Jumat, 10 Oktober 2014

Agenda Tarbiyah di Era Jahriyah-Jamahiriyah: Perbesar Kualitas, Perbanyak Kuantitas ! (3)

Mensikapi "Kesalahan" Kader

Dari keempat prinsip ini, kita akan mampu melihat masalah ini secara lebih utuh dan obyektif. Akan tetapi, barangkali ada yang menyoroti menurunnya kualitas dari sisi terjadinya kasus-kasus pelanggaraan syari’at dalam beberapa aspek kehidupan. Baik dalam urusan mu’amalah ataupun da’wah. Bagaimana ini?
Bila ini terjadi, memang hal yang memprihatinkan. Karena sejatinya kader-kader da’wah menjadi orang-orang terdepan dalam melakukan kebajikan dan juga terdepan dalam meninggalkan kemunkaran. Tetapi manusia adalah tempatnya kesalahan. Dan Allah SWT menyediakan sifat
Pema’af, Pengampun dan Penerima Taubat kepada manusia-manusia beriman yang melakukan kesalahan. Artinya kesempurnaan ajaran Islam muncul ketika Islam menerima kesalahan perbuatan manusia sebagai keniscayaan, dan memberikan jalan bagi perbaikannya. Ini tinjauan dari sisi manusia sebagai individu.
Tinjauan lain adalah proses tasyri’. Sebagian dari syari’at Islam diturunkan Allah SWT karena kasus-kasus kesalahan yang dilakukan nabi Muhammad SAW dan para sahabatnya. Penetapan hukum ini berkaitan dengan urusan rumah-tangga, jual-beli, makan-minum, ibadah, da’wah dan juga jihad. Artinya, ketika terjadi kesalahan-kesalahan dalam komunitas da’wah, maka hal itu mesti diperlakukan dalam perspektif tasyri’.
Di sinilah kemudian pola hubungan qiyadah-jundiyah diberlakukan dalam konteks penerapan syari’at Islam. Perhatikan firman Allah SWT: "Dan Kami tidak mengutus seorang rasul, melainkan untuk dita’ati dengan izin Allah. Sesungguhnya jikalau mereka ketika menganiaya dirinya, datang
kepadamu, lalu memohon ampun kepada Allah, dan Rasulpun memohonkan ampun untuk mereka, tentulah mereka mendapati Allah Maha Penerima Taubat lagi Maha Penyayang. Maka demi Tuhanmu, mereka (pada hakikatnya) tidak beriman hingga mereka menjadikan kamu hakim dalam perkara yang mereka perselisihkan.
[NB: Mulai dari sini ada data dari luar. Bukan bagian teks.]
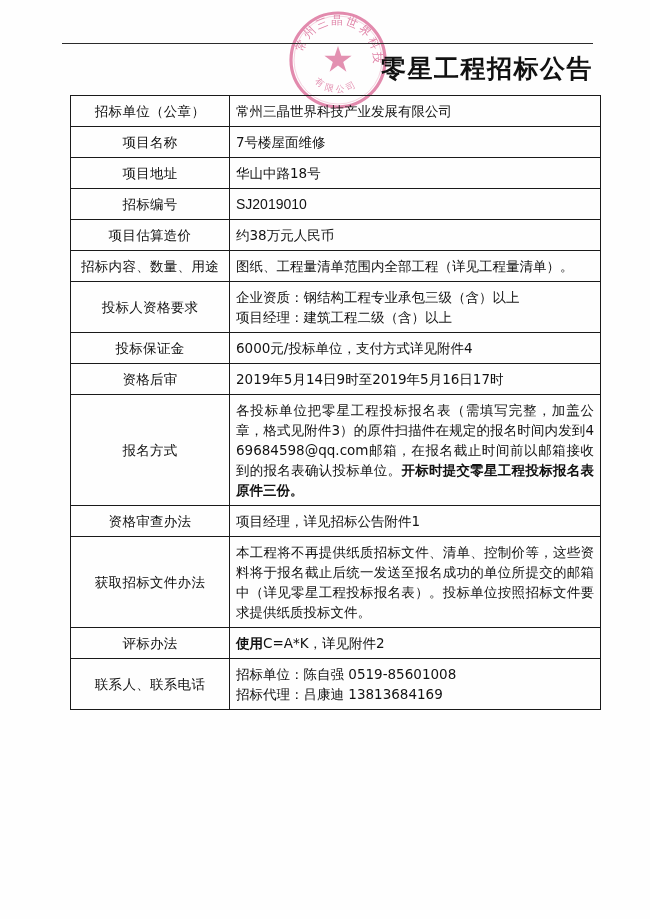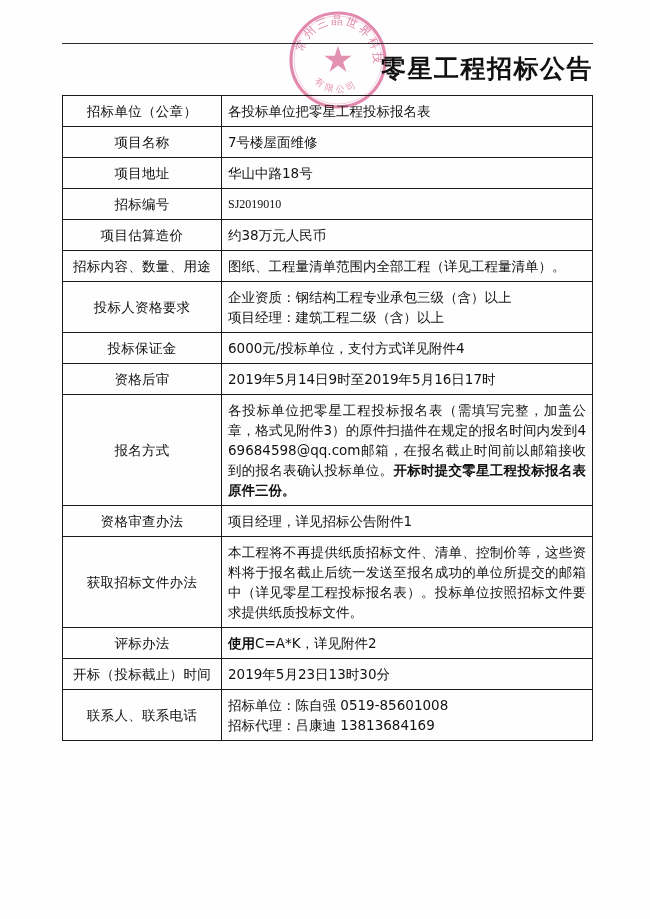--- a/index.html
+++ b/index.html
@@ -59,21 +59,21 @@
     font-weight: bold;
     letter-spacing: 1.5px;
     line-height: 34px;
     z-index: 7;
     color: #111;
   }
 
   
   .tbl-wrap {
     position: absolute;
-    left: 62px;
+    left: 70px;
     top: 95px;
     width: 432px;
     z-index: 8;
   }
   table.info {
     border-collapse: collapse;
     width: 531px;
     table-layout: fixed;
     background: transparent;
   }
@@ -97,22 +97,22 @@
     color: #111;
   }
   td.val .ln { display: block; }
   .b { font-weight: bold; }
   .para {
     text-align: justify;
     text-justify: inter-ideograph;
     word-break: break-all;
   }
   .lat {
-    font-family: Liberation Serif, serif;
-    font-size: 12px;
+    font-family: Liberation Sans, sans-serif;
+    font-size: 14px;
   }
 </style>
 </head>
 <body>
 
 <div class="page">
 
   <div class="seal">
     <svg viewBox="0 0 104 104" xmlns="http://www.w3.org/2000/svg">
       <defs>
@@ -134,21 +134,21 @@
   <div class="top-rule"></div>
 
   <div class="doc-title">零星工程招标公告</div>
 
   <div class="tbl-wrap">
     <table class="info">
       <tbody>
           <tr>
             <td class="lbl">招标单位（公章）</td>
             <td class="val">
-              <span class="ln">各投标单位把零星工程投标报名表</span>
+              <span class="ln">常州三晶世界科技产业发展有限公司</span>
             </td>
           </tr>
           <tr>
             <td class="lbl">项目名称</td>
             <td class="val">
               <span class="ln">7号楼屋面维修</span>
             </td>
           </tr>
           <tr>
             <td class="lbl">项目地址</td>
@@ -208,26 +208,20 @@
           <tr>
             <td class="lbl">获取招标文件办法</td>
             <td class="val">
               <div class="para"><span>本工程将不再提供纸质招标文件、清单、控制价等，这些资料将于报名截止后统一发送至报名成功的单位所提交的邮箱中（详见零星工程投标报名表）。投标单位按照招标文件要求提供纸质投标文件。</span></div>
             </td>
           </tr>
           <tr>
             <td class="lbl">评标办法</td>
             <td class="val">
               <div class="para"><span class="b">使用</span><span>C=A*K，详见附件2</span></div>
-            </td>
-          </tr>
-          <tr>
-            <td class="lbl">开标（投标截止）时间</td>
-            <td class="val">
-              <span class="ln">2019年5月23日13时30分</span>
             </td>
           </tr>
           <tr>
             <td class="lbl">联系人、联系电话</td>
             <td class="val">
               <span class="ln">招标单位：陈自强  0519-85601008</span>
               <span class="ln">招标代理：吕康迪  13813684169</span>
             </td>
           </tr>
         </tbody>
Kemudian mereka tidak merasa keberatan dalam hati mereka terhadap putusan yang kamu berikan. Dan mereka menerima dengan sepenuhnya." (QS. 4:64-65).
Dalam kaitan ini, maka da’wah dan jajaran qiyadahnya di semua lini harus mampu mengelola masalah-masalah semacam ini untuk pengokohan tahqiq as-syari’ah dalam kehidupan berjama’ah. Juga untuk mematangkan kualitas kader ketika mereka belajar banyak dari kesalahan-kesalahan yang terjadi.
Marilah kita mengambil ibrah dari kisah Haditsul-Ifki yang menggegerkan itu. "Sesungguhnya orang-orang yang membawa berita bohong itu adalah dari golongan kamu juga. Janganlah kamu kira bahwa berita bohong iyu buruk bagi kamu bahkan ia adalah baik bagi kamu. Tiap-tiap orang dari mereka mendapatkan balasan dari dosa yang dikerjakannya. Dan siapa di antara mereka yang mengambil bagian yang terbesar dalam penyiaran berita bohong itu, baginya azab yang besar." (QS. 24:11).
Pada sisi lain, ketika ada sementara orang yang sulit diperbaiki dari kesalahan-kesalahannya, sangat mungkin ia merupakan cara Allah untuk membersihkan shaf da’wah. "Allah sekali-kali tidak akan membiarkan orang-orang yang beriman dalam keadaan kamu sekarang ini, sehingga Dia menyisihkan yang buruk (munafik) dari yang baik (mu’min). Dan Allah sekali-kali tidak akan memperlihatkan kepada kamu hal-hal yang ghaib, akan tetapi Allah memilih siapa yang dikehendaki-Nya diantara rasul-rasulNya. Karena itu berimanlah kepada Allah dan rasul-rasulNya.Dan jika kamu beriman dan bertakwa, maka bagimu pahala yang besar." (QS. 3:179).